Like seedlings, startups that emerge from incubator and accelerator programs often need additional growth support to successfully hit the milestones necessary to survive in a more competitive environment: in the case of early stage startups, it’s the infamous Series A Crunch.
NewGen Capital is tackling this opportunity with its Post-Seed Greenhouse program. Upon receiving investment from our team, qualified companies will receive considerable advising on growing and scaling operations and introductions to strategic growth opportunities via from our investment team and advisory network of industry experts. The NewGen Greenhouse support network will combine the firm’s investment with its operating expertise and advising network to provide its portfolio companies with the support structures and foundations vital to sustainably grow and hit the milestones necessary to achieve subsequent rounds of institutional funding.
We are closing in on a decade of accelerator (and pre-accelerator and incubator) dominance, having spread startup gospel so effectively that most of these programs have rendered themselves obsolete.

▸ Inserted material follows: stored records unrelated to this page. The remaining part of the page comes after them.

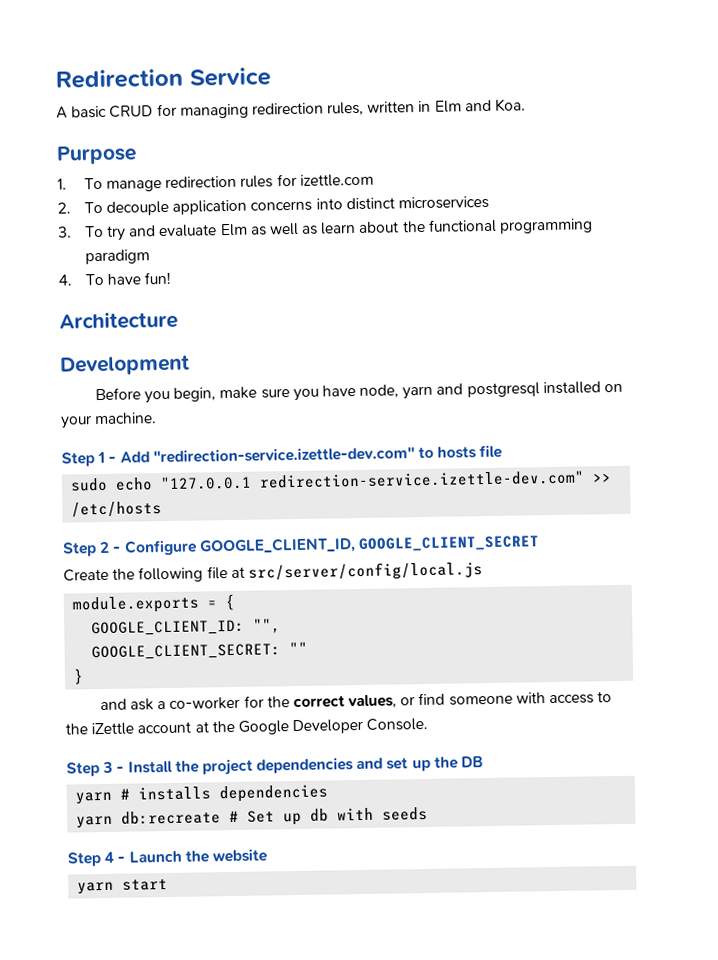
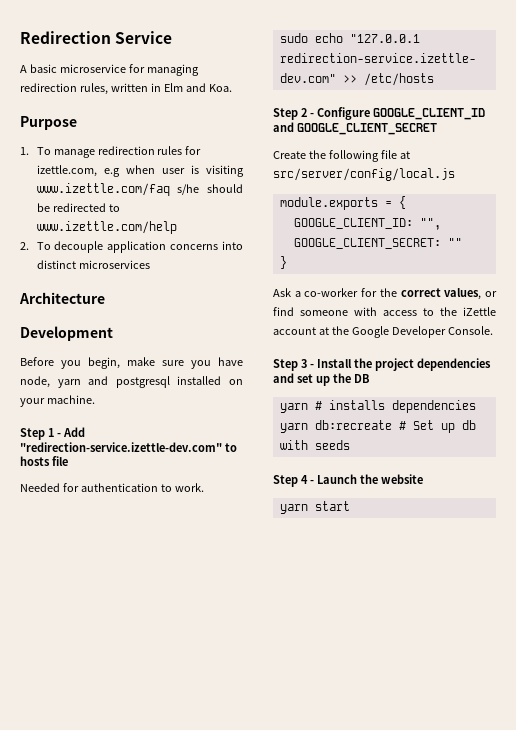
- A basic CRUD for managing redirection rules, written in Elm and Koa.
+ A basic microservice for managing redirection rules, written in Elm and Koa.
- 1. To manage redirection rules for izettle.com
+ 1. To manage redirection rules for izettle.com, e.g when user is visiting www.izettle.com/faq s/he should be redirected to www.izettle.com/help
- 3. To try and evaluate Elm as well as learn about the functional programming paradigm
- 4. To have fun!
+ Needed for authentication to work.
- Step 2 - Configure GOOGLE_CLIENT_ID, GOOGLE_CLIENT_SECRET
+ Step 2 - Configure GOOGLE_CLIENT_ID and GOOGLE_CLIENT_SECRET
- and ask a co-worker for the correct values, or find someone with access to the iZettle account at the Google Developer Console.
+ Ask a co-worker for the correct values, or find someone with access to the iZettle account at the Google Developer Console.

With the accelerator, pre-accelerator, and incubator market as crowded as it is today, I expect to see more greenhouse programs forming to address this growing demand for longer-term scaling support. It’s already happening beyond NewGen’s Greenhouse: 500 Startups last year launched Distro Dojo in London, a three-month program to help companies meet their growth targets ahead of subsequent rounds of funding. HeavyBit in San Francisco is building a more informal, nine-month residency for startups making developer focused products. As early stage investments continue to cool, the race to launch before runways run out will be increasingly cutthroat: I can’t wait to see what the new greenhouse era will bring.